I wish I had written the line in The Elegance of the Hedgehog by Muriel Barbery that took my breath away it gave me such a shock and I probably cried for a week but I can’t tell you what it is because it will ruin it for anyone who hasn’t read the book.
And finally a couple of library-related questions, and a sneaky earthquake one: Do you have any library-related memories you’d like to share?
Yes, I remember the excitement of being able to move on to the YA books! And I remember a few years later forgetting to put the hand brake on in Mum’s mini and having it re-park itself across the road from the library via somebody else’s Alfa Romeo.
What books are on your bedside table at the moment?
I’m travelling en route to New York for a month so I have Pat Conroy’s My Reading Life and a book called Big Girl Small by Rachel DeWoskin.
And if you wouldn’t mind, is there any message you’d like to pass on to us here in the shaky city?

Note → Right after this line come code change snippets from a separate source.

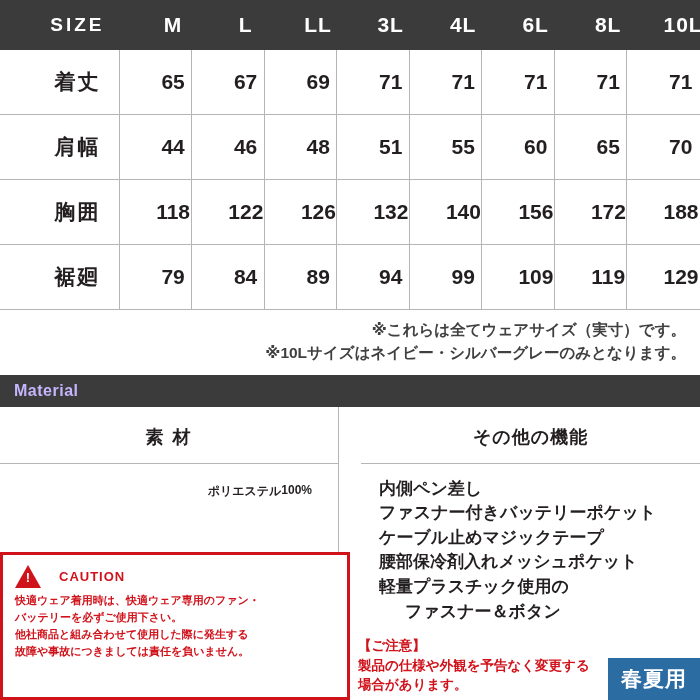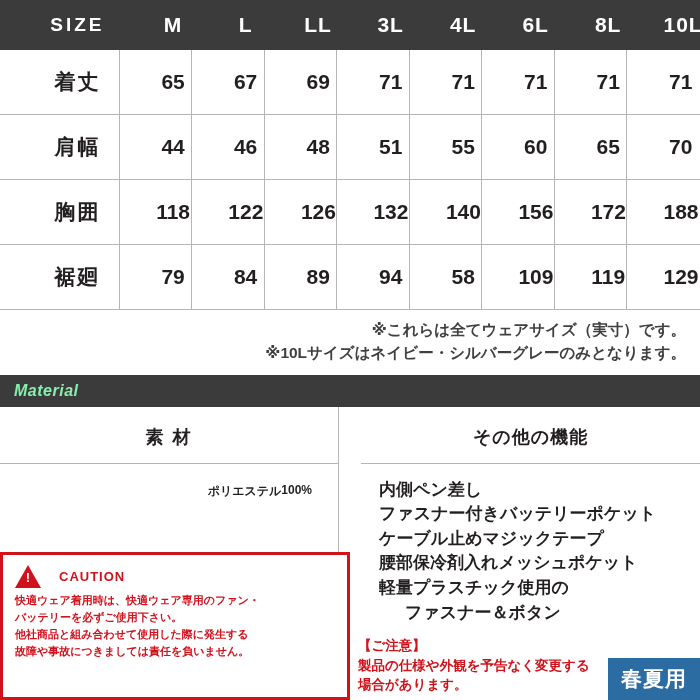"58" td { text: 58 -> 99 }
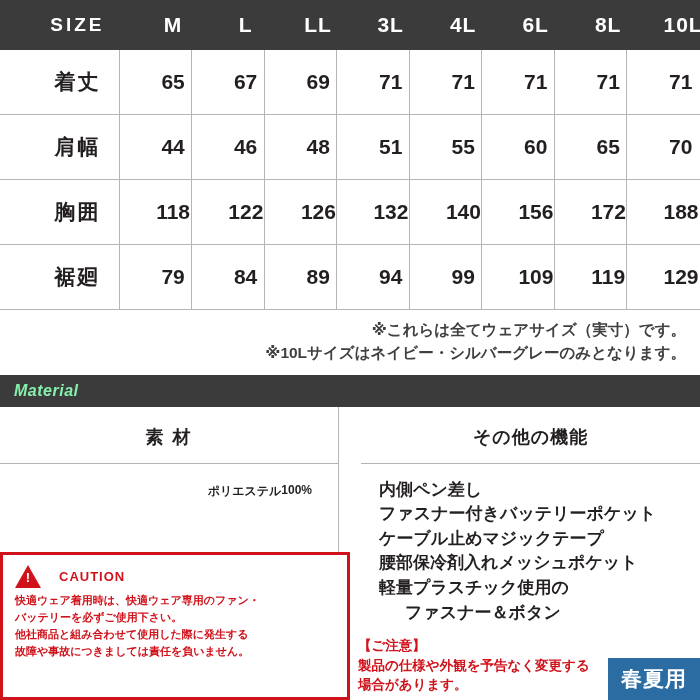"Material" .material-bar { color: #86efac -> #c4b5fd; font-style: italic -> none }
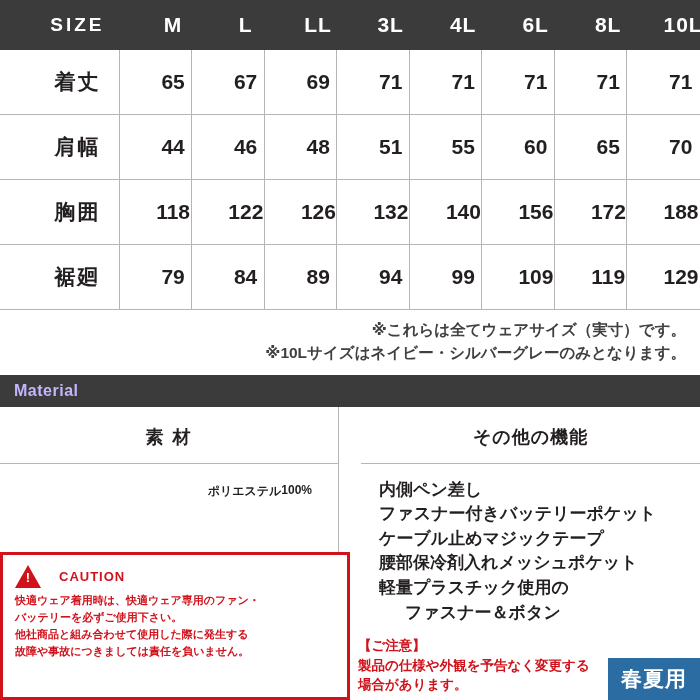"内側ペン差し" .mat-right .func-list { font-family: none -> Liberation Mono, monospace }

My heart has been bleeding for all of you there in Christchurch especially as time passes but we are still all thinking of you! I know how traumatising it has been because when I met my friend Kristin — who was in Madras Street at the time of the earthquake — it was a month later and when I asked her how she was she started to cry and couldn’t stop and all I could do was hold her in my arms and hug her and cry too, obviously, because I am good like that. I got a call from her the other day to say she’s starting to feel better, so that was a great relief to me, but I am currently in Dublin and EVERYONE has been asking me how the people are in Christchurch. Even a gorgeous little nine-year-old girl wanted to know how everyone was. The country and the world is thinking of you and my personal feeling is that I will do whatever I can to help rebuild the city and the occupants’ faith in it.